Afirma Desmurget que as crianças entram em contato com os livros muito antes de saber ler, seja pela leitura compartilhada ou quando fingem que estão lendo e no manuseio de livros ou álbuns com figuras, etc. Tais encontros com os textos, se incentivados, têm um impacto duradouro e profundo no desenvolvimento da criança: inserem o livro e a leitura nos hábitos cotidianos, preparam o cérebro para o pensamento profundo e para as exigências das futuras aprendizagens formais, familiariza os neurônios para as complexidades e singularidades dos textos.
Crianças, e mesmo os pré-adolescentes, gostam de que leiam histórias para elas. Para a criança se tornar leitora é imperativo que seja exposta precocemente aos livros, e tudo se inicia pela leitura compartilhada, que tem duas raízes: uma emocional, onde a criança sente que é um momento especial, mágico, alegre, de calor humano; a segunda é o desenvolvimento da linguagem, o enriquecimento da imaginação, a melhora dos resultados escolares.
Até os 6 anos de idade concordam os pais que a leitura compartilhada é essencial. Porém, quando as crianças aprendem a ler, por volta dos 6 ou 7 anos, deixam de ler para elas porque creem que estão com idade para fazerem isso sozinhas, e porque pensam que a interrupção da leitura compartilhada irá favorecer a “leitura autônoma”, e com tais pensamentos deixam de supervisionar e incentivar as atividades literárias dos filhos.
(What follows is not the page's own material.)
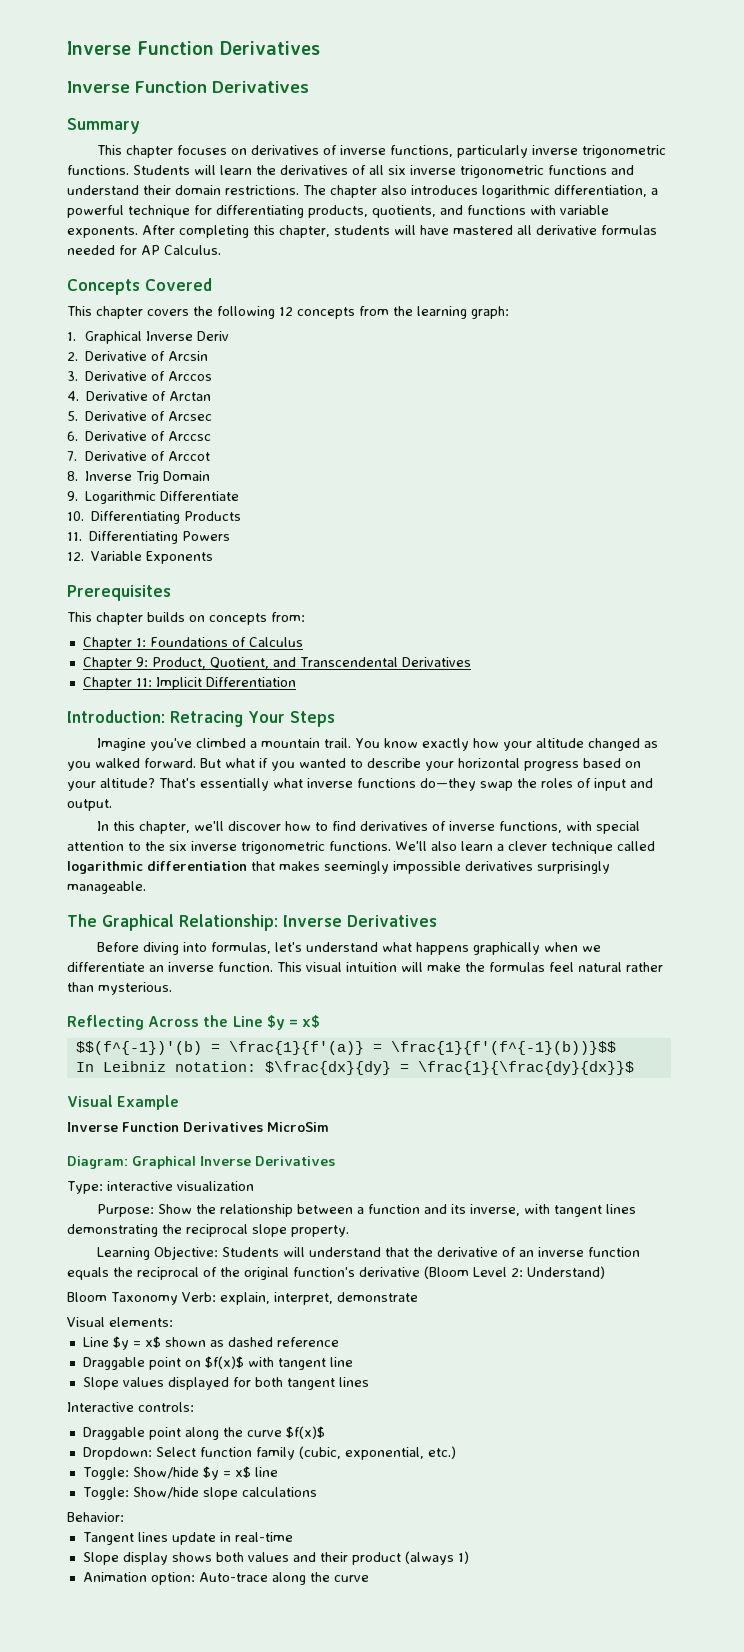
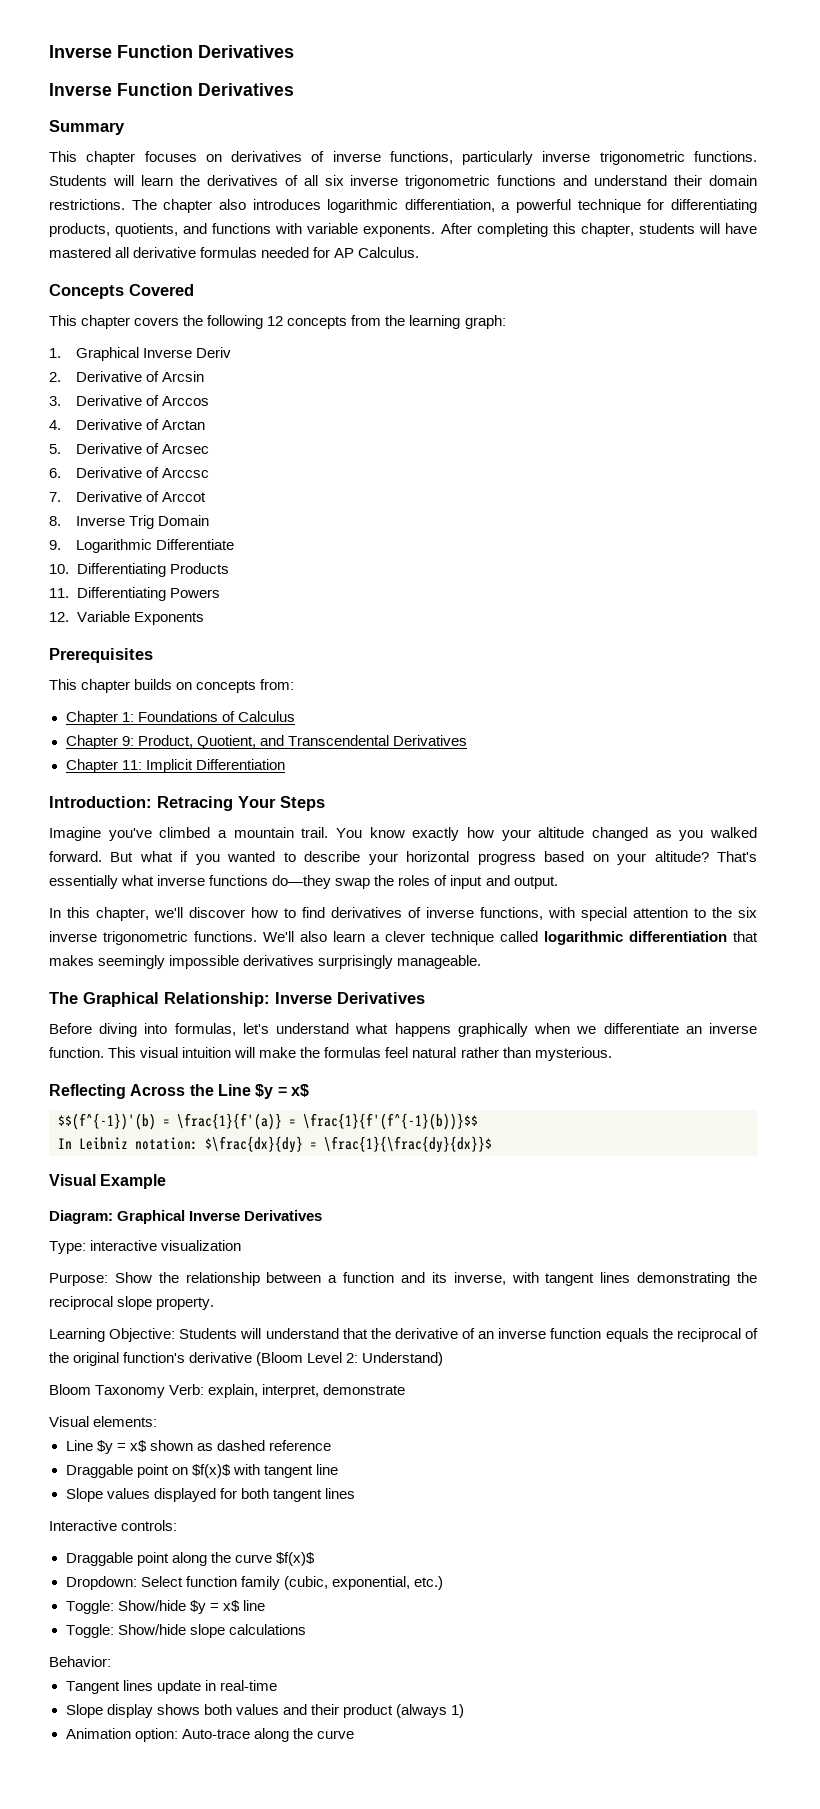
- Inverse Function Derivatives MicroSim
Em pesquisa citada por Desmurget, muitos adolescentes afirmaram que teriam gostado que seus pais continuassem com a leitura compartilhada. Na verdade, longe de se excluírem, os hábitos de leitura individual e compartilhada se fortalecem quando se somam.
Quanto mais uma criança é exposta à leitura compartilhada, mais ela tende a ler sozinha, independentemente da idade. Os pais que cessaram de ler histórias para os filhos, ao pensar que com isso promoveriam a autonomia e a prática da leitura individual, logo constataram que isso não ocorreu. Na fase pré-escolar é muito importante a leitura compartilha, e poucos são os pais que leem todos os dias para seus filhos, nem incentivam os irmãos mais velhos a fazerem isso para os menores.
As telas digitais vêm roubando não apenas os momentos de leituras, mas também as interações familiares. Para crianças de 0 a 5 anos, um estudo estabeleceu que a cada hora diária de televisão, que é a principal tela nessa faixa etária, elimina 40 a 50 minutos de interações humanas. Da mesma forma foi demonstrado que entre crianças em idade pré-escolar (3-5 anos), a leitura compartilhada é um terço menor que o consumo diário de telas (essa pesquisa envolveu por três anos milhares de crianças nos EUA). Desses dados surgiram duas conclusões: quanto mais as crianças consumem telas aos 24 meses, menos elas são expostas à leitura compartilhada aos 36 meses; quanto menos as crianças são expostas à leitura compartilhada aos 36 meses, mais elas consumem telas aos 60 meses. Ou seja, a primazia do digital sobre a leitura se revela no tempo diário dedicado às telas digitais: entre 0 e 5 anos, as telas recreativas consomem quatro vezes mais tempo do que os livros.
Ao chegar no primeiro ano do ensino fundamental, o afastamento da leitura familiar traz sérias dificuldades ao aprendizado dos filhos. A mensagem é clara: o uso recreativo de dispositivos digitais reduz significativamente o tempo da leitura compartilhada. Certa pesquisa recente, citada por Desmurget, concluiu que “o lugar ocupado pela leitura na infância tem um peso [leia-se consequência] significativo na vida adulta”. Apesar dos pais reconhecerem a contribuição fundamental de lerem para as crianças, poucos o fazem. A maioria dos lares ao invés de livros estão infestados de telas recreativas, que monopolizam o tempo livre dos filhos e causam inúmeros vícios e travamentos no desenvolvimento comportamental, psicológico e intelectual.
O esforço dos pais para se tornarem leitores habituais incentivarão os filhos a imitá-los.